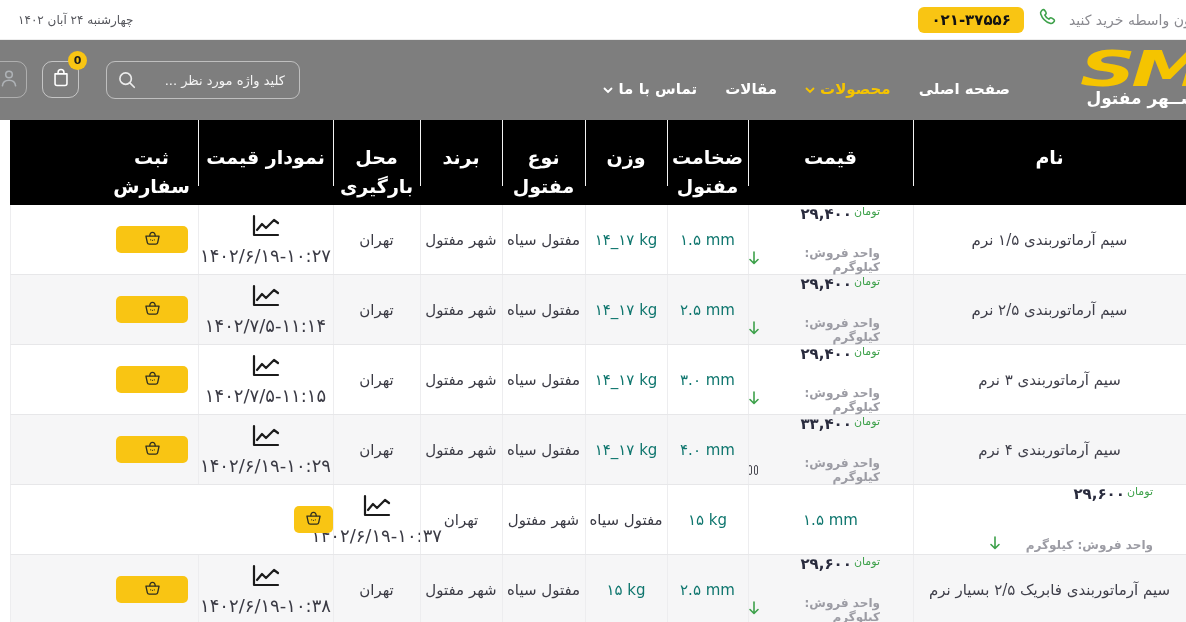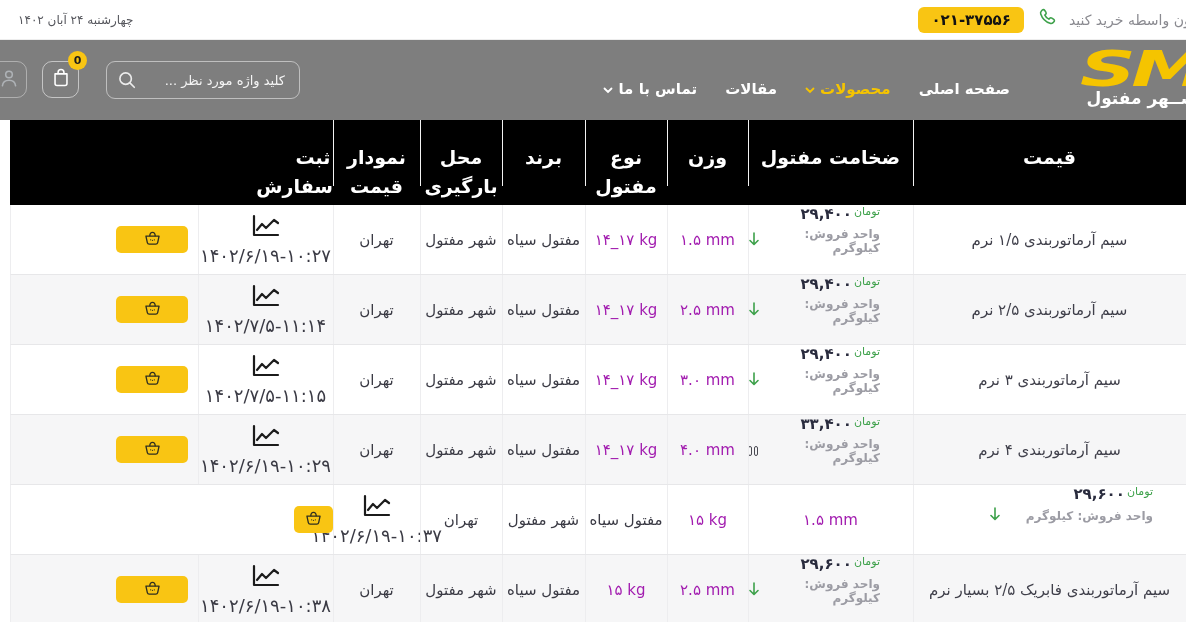--- a/index.html
+++ b/index.html
@@ -151,6 +151,7 @@
 
 <div class="table">
   <div class="thead grid-cols">
+    <div class="th">نام</div>
     <div class="th">قیمت</div>
     <div class="th">ضخامت مفتول</div>
     <div class="th">وزن</div>

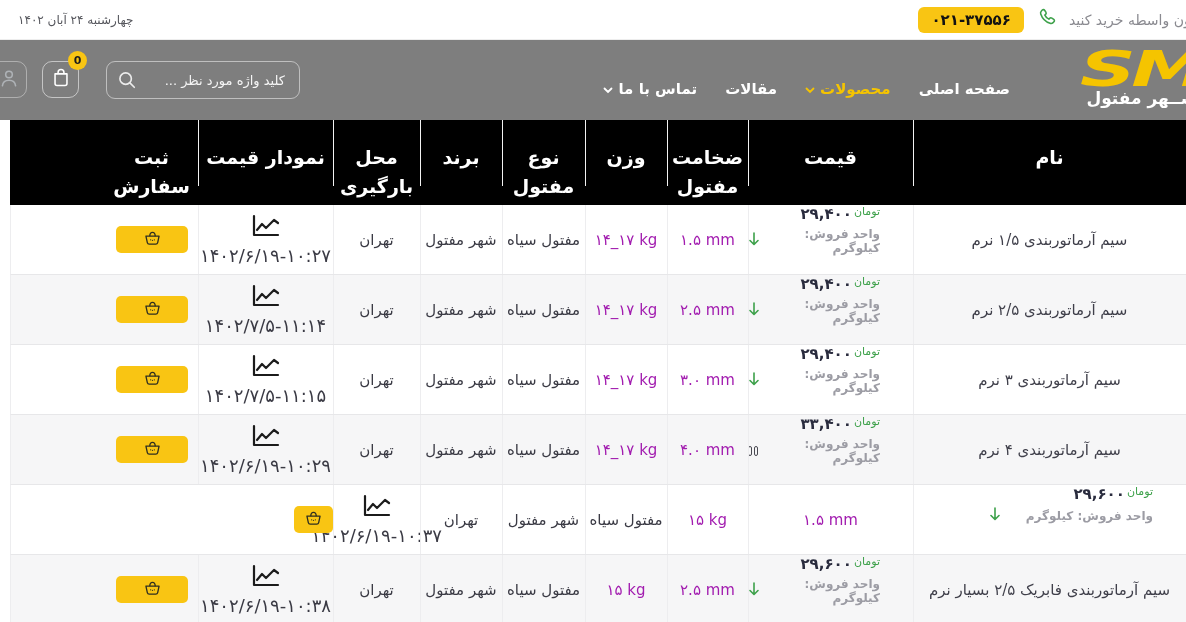--- a/index.html
+++ b/index.html
@@ -57,7 +57,7 @@
   .td + .td::after { content:""; position:absolute; right:-0.5px; top:0; bottom:0; width:1px; background:#ededef; }
   .name-cell { cursor:pointer; color:#3f3f4a; }
   .num-cell { direction:ltr; color:#a21caf; }
-  .price-cell { flex-direction:column; align-items:flex-start; justify-content:flex-start; gap:4px; padding-right:33px; }
+  .price-cell { flex-direction:column; align-items:flex-start; justify-content:space-between; gap:4px; padding-right:33px; }
   .price-l1 { direction:ltr; display:flex; align-items:flex-start; gap:2px; }
   .price-num { font-size:15px; font-weight:bold; color:#2a2c3e; letter-spacing:.3px; }
   .toman { font-size:11px; color:var(--green,#3da14a); }

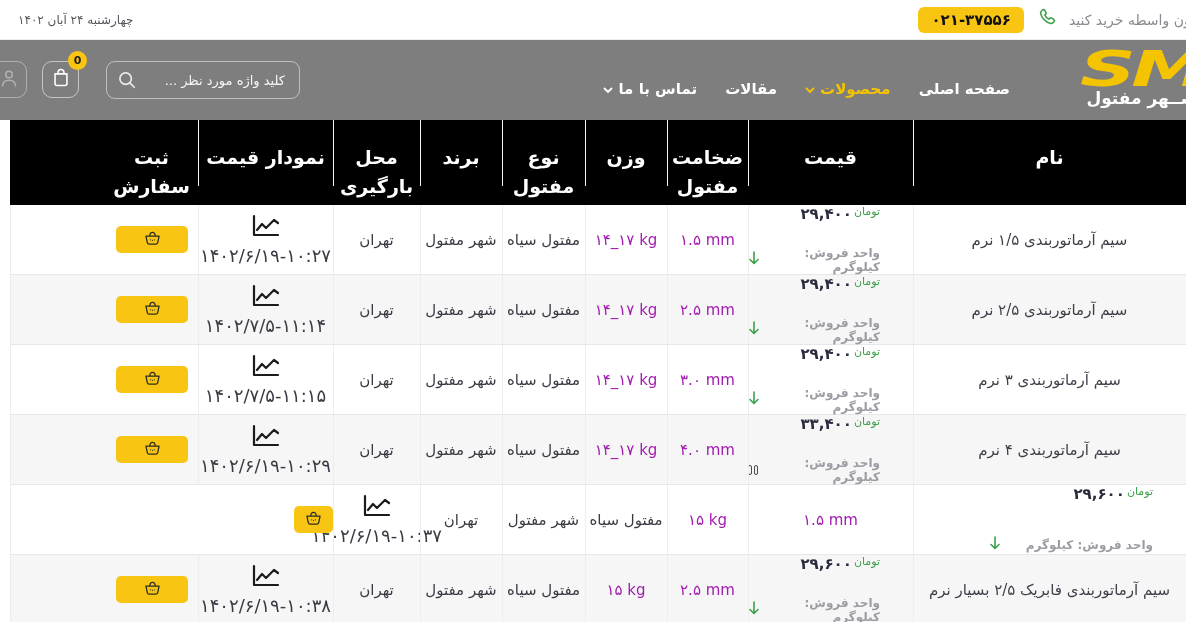--- a/index.html
+++ b/index.html
@@ -56,7 +56,7 @@
         font-size:15px; color:#3a3a44; }
   .td + .td::after { content:""; position:absolute; right:-0.5px; top:0; bottom:0; width:1px; background:#ededef; }
   .name-cell { cursor:pointer; color:#3f3f4a; }
-  .num-cell { direction:ltr; color:#a21caf; }
+  .num-cell { direction:ltr; color:#0f766e; }
   .price-cell { flex-direction:column; align-items:flex-start; justify-content:space-between; gap:4px; padding-right:33px; }
   .price-l1 { direction:ltr; display:flex; align-items:flex-start; gap:2px; }
   .price-num { font-size:15px; font-weight:bold; color:#2a2c3e; letter-spacing:.3px; }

........

• Your objective: In your copy, omit the pictures and restate every line of the data word for word.

• Exercise answer:
--- a/index.html
+++ b/index.html
@@ -151,6 +151,7 @@
 
 <div class="table">
   <div class="thead grid-cols">
+    <div class="th">نام</div>
     <div class="th">قیمت</div>
     <div class="th">ضخامت مفتول</div>
     <div class="th">وزن</div>

--- a/index.html
+++ b/index.html
@@ -57,7 +57,7 @@
   .td + .td::after { content:""; position:absolute; right:-0.5px; top:0; bottom:0; width:1px; background:#ededef; }
   .name-cell { cursor:pointer; color:#3f3f4a; }
   .num-cell { direction:ltr; color:#a21caf; }
-  .price-cell { flex-direction:column; align-items:flex-start; justify-content:flex-start; gap:4px; padding-right:33px; }
+  .price-cell { flex-direction:column; align-items:flex-start; justify-content:space-between; gap:4px; padding-right:33px; }
   .price-l1 { direction:ltr; display:flex; align-items:flex-start; gap:2px; }
   .price-num { font-size:15px; font-weight:bold; color:#2a2c3e; letter-spacing:.3px; }
   .toman { font-size:11px; color:var(--green,#3da14a); }

--- a/index.html
+++ b/index.html
@@ -56,7 +56,7 @@
         font-size:15px; color:#3a3a44; }
   .td + .td::after { content:""; position:absolute; right:-0.5px; top:0; bottom:0; width:1px; background:#ededef; }
   .name-cell { cursor:pointer; color:#3f3f4a; }
-  .num-cell { direction:ltr; color:#a21caf; }
+  .num-cell { direction:ltr; color:#0f766e; }
   .price-cell { flex-direction:column; align-items:flex-start; justify-content:space-between; gap:4px; padding-right:33px; }
   .price-l1 { direction:ltr; display:flex; align-items:flex-start; gap:2px; }
   .price-num { font-size:15px; font-weight:bold; color:#2a2c3e; letter-spacing:.3px; }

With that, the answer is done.